Although not illegal in itself, Mr Morelle’s potential conflict of interest breached Mr Hollande’s pledge that he and his staff would be “irreproachable”.
Mr Hollande’s admission that he may not run again, three years before the next election, is unprecedented. No president of the Fifth Republic (post-1958) has failed to run for a second term, save Georges Pompidou who died in office in 1974. Three – Charles de Gaulle, François Mitterrand and Jacques Chirac – have run again and won. Two, Valéry Giscard d’Estaing and Nicolas Sarkozy have run and lost.
During his successful campaign to unseat Mr Sarkozy in 2012, Mr Hollande promised, among other things, to “reverse the rising tide” of unemployment by the end of last year. He has failed to do so.
The French jobless figure remains stuck at around 10 per cent. The French state economic forecasting agency predicted last week that there would be no significant reduction in unemployment this year despite a predicted growth rate of 1.5 per cent.
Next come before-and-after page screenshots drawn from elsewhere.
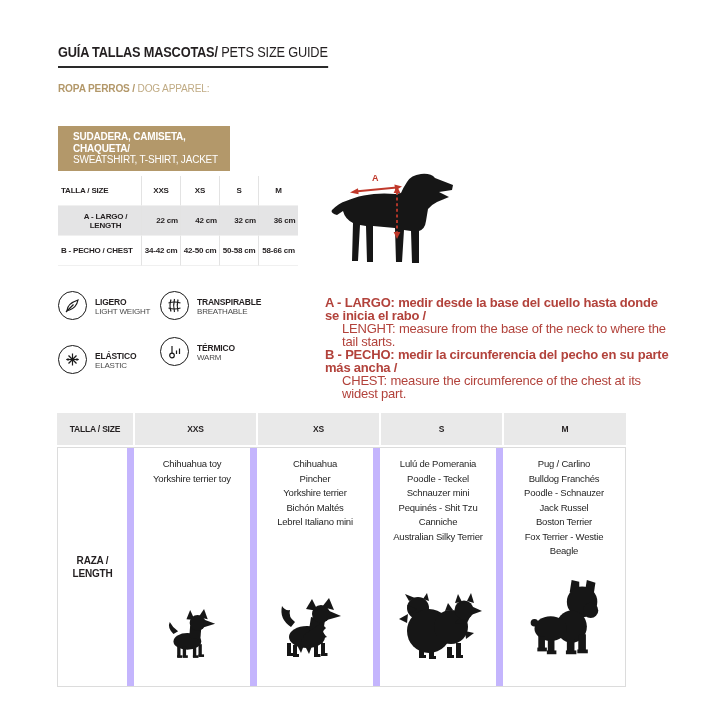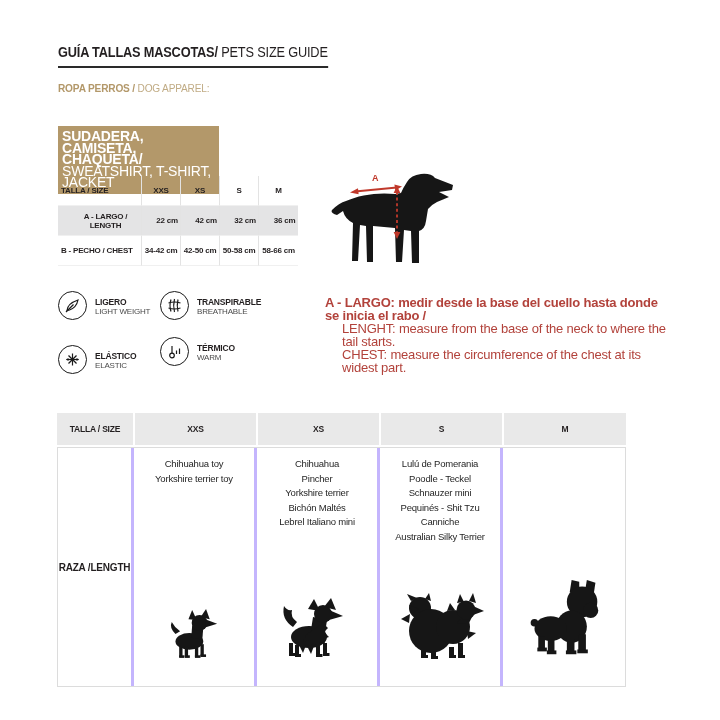--- a/index.html
+++ b/index.html
@@ -22,7 +22,7 @@
   
   .garment-box{
     position:absolute;left:58px;top:126px;width:150px;background:#b3986a;color:#fff;
-    padding:5px 7px 5px 4px;font-size:14px;line-height:11.5px;
+    padding:5px 7px 5px 15px;font-size:10px;line-height:11.5px;
   }
   .garment-box .l1{font-weight:bold;}
   

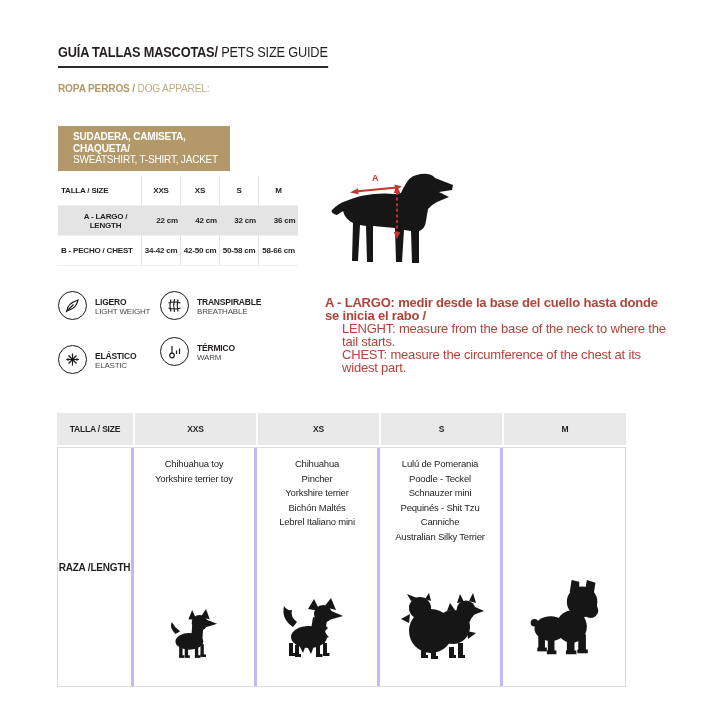--- a/index.html
+++ b/index.html
@@ -199,6 +199,7 @@
   <div class="notes">
     <div class="es"><span>A - LARGO:</span><span> medir desde la base del cuello hasta donde se inicia el rabo /</span></div>
     <div class="en">LENGHT: measure from the base of the neck to where the tail starts.</div>
+    <div class="es"><span>B - PECHO:</span><span> medir la circunferencia del pecho en su parte más ancha /</span></div>
     <div class="en">CHEST: measure the circumference of the chest at its widest part.</div>
   </div>
 

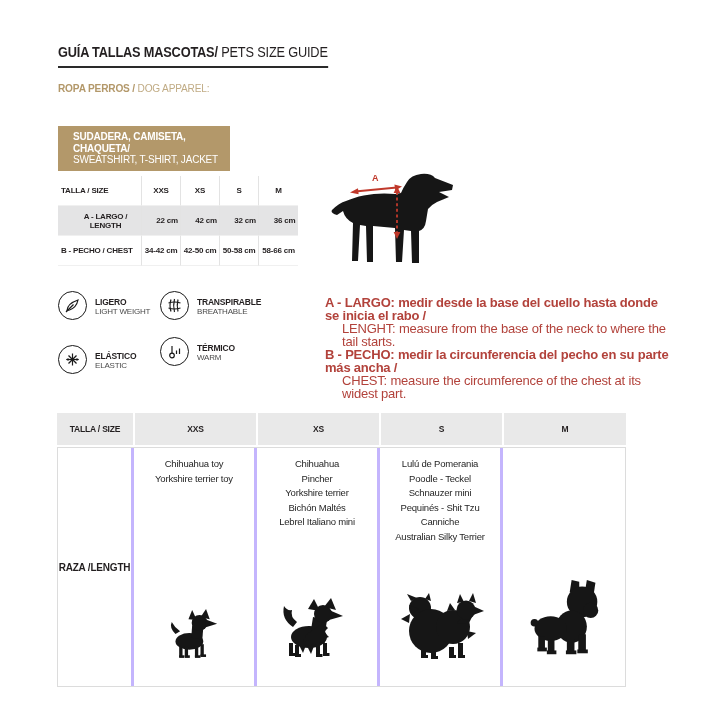--- a/index.html
+++ b/index.html
@@ -67,7 +67,7 @@
     margin-top:2px;display:grid;grid-template-columns:76px 123px 123px 123px 1fr;
     border:1px solid #dcdcdc;height:240px;box-sizing:border-box;
   }
-  .bt-body .bcell{border-right:3px solid #c4b5fd;position:relative;}
+  .bt-body .bcell{border-right:7px solid #c4b5fd;position:relative;}
   .bt-body .bcell.lastcol{border-right:none;}
   .bt-body .rowlabel{
     display:flex;flex-direction:row;align-items:center;justify-content:center;

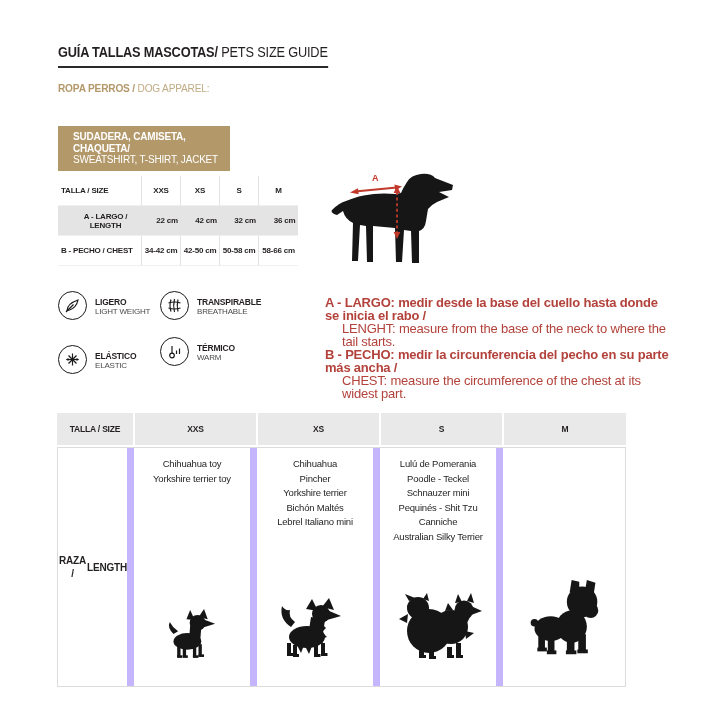--- a/index.html
+++ b/index.html
@@ -315,6 +315,15 @@
       </div>
 
       <div class="bcell lastcol">
+        <div class="breeds">
+          <div>Pug / Carlino</div>
+          <div>Bulldog Franchés</div>
+          <div>Poodle - Schnauzer</div>
+          <div>Jack Russel</div>
+          <div>Boston Terrier</div>
+          <div>Fox Terrier - Westie</div>
+          <div>Beagle</div>
+        </div>
         <div class="dog">
           <svg viewBox="0 0 88 84" width="84" height="80" fill="#161616">
             <polygon points="50,14 52,1 60,3 60,16"></polygon>

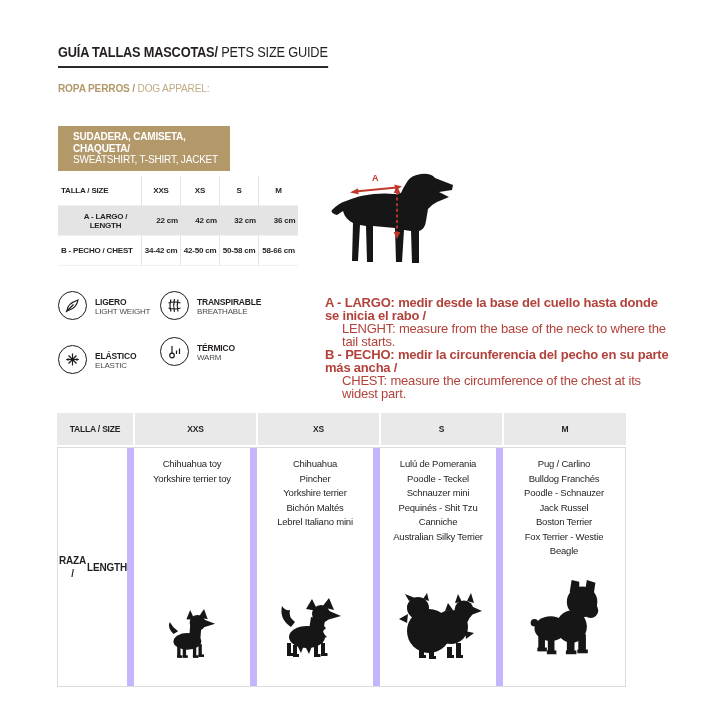--- a/index.html
+++ b/index.html
@@ -70,7 +70,7 @@
   .bt-body .bcell{border-right:7px solid #c4b5fd;position:relative;}
   .bt-body .bcell.lastcol{border-right:none;}
   .bt-body .rowlabel{
-    display:flex;flex-direction:row;align-items:center;justify-content:center;
+    display:flex;flex-direction:column;align-items:center;justify-content:center;
     font-size:10px;font-weight:bold;line-height:13px;text-align:center;
   }
   .breeds{padding-top:9px;text-align:center;font-size:9.5px;line-height:14.5px;color:#1f1f1f;}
French political commentators were divided yesterday in their interpretation of Mr Hollande’s remarks. Some suggested that he was deliberately creating a new target – and a new hostage to fortune. If the unemployment rate does fall by the end of 2016, President Hollande would be able to campaign the following year on the belated delivery of his original promise.
Other commentators suggested that Mr Hollande was simply recognising a political reality. If the jobless rate remains unchanged by 2017, there is no prospect of Mr Hollande – or any other left-wing candidate – winning that year’s presidential election.
In January, Mr Hollande tacitly admitted that his first 20 months in office had been a failure and announced a shift towards a more business-oriented, tax-cutting rather than tax-raising economic policy. This new approach, detested by many on the left of the Socialist party, has been confirmed and expanded by the new reform-minded Prime Minister, Manuel Valls.
Mr Valls has already indicated that there will be tax cuts for the low-paid and for employers, funded by freezing public-sector salaries and pension and social payments.
The independent state economic forecaster said last week that this was the correct way to resurrect the French economy. The forecaster warned, however, that it would be at least one year and maybe two before the new approach began to deliver a significant reduction in unemployment.
Mr Hollande appears to have staked his political future on this forecast proving to be correct.